For this assignment, I gathered three pieces of information about three different books and created an XML, JSON, and HTML file containing the books’ authors’ names and whether the book had clarity of style, and its brevity. In some cases, an author may have written specific chapters. In those instances, the individual author was judged on their clarity and brevity.

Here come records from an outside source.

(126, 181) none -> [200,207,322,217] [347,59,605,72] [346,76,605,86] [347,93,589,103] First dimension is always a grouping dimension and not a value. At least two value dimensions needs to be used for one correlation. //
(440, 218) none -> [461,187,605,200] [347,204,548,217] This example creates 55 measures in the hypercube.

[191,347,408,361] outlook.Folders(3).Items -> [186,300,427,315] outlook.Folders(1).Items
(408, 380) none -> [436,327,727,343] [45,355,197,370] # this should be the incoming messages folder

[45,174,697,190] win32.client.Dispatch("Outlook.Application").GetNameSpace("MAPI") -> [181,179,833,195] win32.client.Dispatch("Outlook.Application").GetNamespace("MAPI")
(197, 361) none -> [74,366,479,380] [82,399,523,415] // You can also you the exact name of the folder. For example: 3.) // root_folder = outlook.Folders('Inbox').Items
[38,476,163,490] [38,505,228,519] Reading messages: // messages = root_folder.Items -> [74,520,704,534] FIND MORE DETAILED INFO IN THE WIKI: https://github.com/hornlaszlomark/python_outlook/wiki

Each file was read and the information was loaded into a dataframe.
bookshtml<-read_html("https://raw.githubusercontent.com/greerda/Data607/main/books.html")
bookshtml
## {html_document}
## <html>
## [1] <head>\n<meta http-equiv="Content-Type" content="text/html; charset=UTF-8 ...
## [2] <body>\n\t\t\t<table border="1">\n<thead><tr>\n<th>Author</th>\n\t\t\t\t\ ...

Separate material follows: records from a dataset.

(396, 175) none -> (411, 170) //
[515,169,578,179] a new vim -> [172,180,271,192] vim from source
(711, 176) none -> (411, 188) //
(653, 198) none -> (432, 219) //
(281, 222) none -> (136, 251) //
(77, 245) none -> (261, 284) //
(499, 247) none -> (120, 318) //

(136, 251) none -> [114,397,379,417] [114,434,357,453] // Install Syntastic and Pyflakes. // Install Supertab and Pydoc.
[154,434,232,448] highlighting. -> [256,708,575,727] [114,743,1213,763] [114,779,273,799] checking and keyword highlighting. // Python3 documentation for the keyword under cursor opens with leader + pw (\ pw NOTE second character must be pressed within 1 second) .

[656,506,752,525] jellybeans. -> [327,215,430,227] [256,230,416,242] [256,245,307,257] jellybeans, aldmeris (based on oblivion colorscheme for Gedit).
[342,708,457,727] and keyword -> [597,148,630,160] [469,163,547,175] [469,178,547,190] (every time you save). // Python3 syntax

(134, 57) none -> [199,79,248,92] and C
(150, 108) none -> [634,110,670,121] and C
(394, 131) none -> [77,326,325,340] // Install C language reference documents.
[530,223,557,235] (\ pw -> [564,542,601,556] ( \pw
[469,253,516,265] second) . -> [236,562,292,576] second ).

booksxml <-read_html("https://raw.githubusercontent.com/greerda/Data607/main/books.xml")
booksxml
## {html_document}
## <html>
## [1] <body><root><books title="Design Patterns"><author author="Freeman"><attr ...
booksjson <-fromJSON("https://raw.githubusercontent.com/greerda/Data607/main/books.json")
booksjson
## title Author
## 1 Design Patterns Freeman, Friedman, Yes, Yes, Yes, Yes
## 2 C++ Primer Lippman, Lajoe, No, No, No, No
## 3 JQuery York, Smith, No, Yes, No, Yes
all.equal(booksjson,booksxml)
## [1] "Names: 2 string mismatches"
## [2] "Attributes: < Length mismatch: comparison on first 1 components >"
## [3] "Attributes: < Component \"class\": Lengths (1, 2) differ (string compare on first 1) >"
## [4] "Attributes: < Component \"class\": 1 string mismatch >"
## [5] "Component 1: Modes: character, externalptr"
## [6] "Component 1: Lengths: 3, 1"
## [7] "Component 1: target is character, current is externalptr"
## [8] "Component 2: Modes: list, externalptr"
## [9] "Component 2: Lengths: 3, 1"
## [10] "Component 2: current is not list-like"
all.equal(booksjson,bookshtml)
## [1] "Names: 2 string mismatches"
## [2] "Attributes: < Length mismatch: comparison on first 1 components >"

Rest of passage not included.